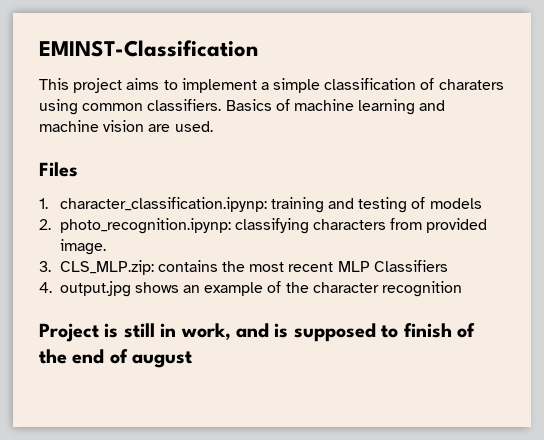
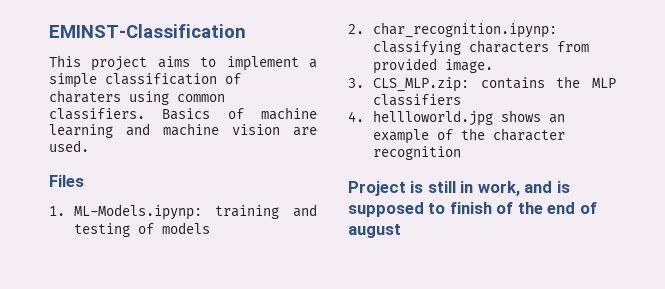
[59,197,267,212] character_classification.ipynp: -> [73,204,202,220] ML-Models.ipynp:
[59,218,231,234] photo_recognition.ipynp: -> [372,22,557,38] char_recognition.ipynp:
[249,260,448,272] most recent MLP Classifiers -> [592,78,616,88] [372,94,461,106] MLP classifiers
[59,281,131,297] output.jpg -> [372,110,493,126] hellloworld.jpg

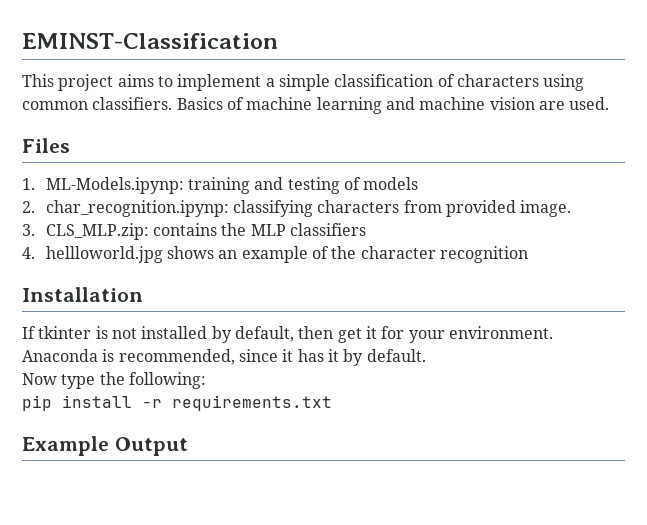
[49,90,121,103] charaters -> [456,74,539,87] characters
[348,181,570,196] [348,202,597,217] [348,224,401,238] Project is still in work, and is supposed to finish of the end of august -> [22,287,143,302] [22,326,553,343] [22,349,426,366] [22,372,206,389] [22,395,332,411] [22,436,188,456] Installation // If tkinter is not installed by default, then get it for your environment. Anaconda is recommended, since it has it by default. // Now type the following: // pip install -r requirements.txt // Example Output

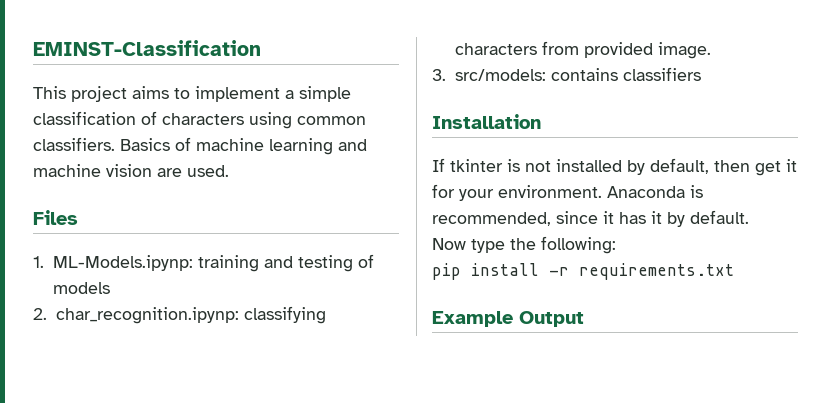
[45,223,367,240] [22,246,529,263] CLS_MLP.zip: contains the MLP classifiers // 4. hellloworld.jpg shows an example of the character recognition -> [454,67,701,81] src/models: contains classifiers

About this task =
Only the number should be given: the count of lines above that hold the word "ipynp".

Answer to this problem =
2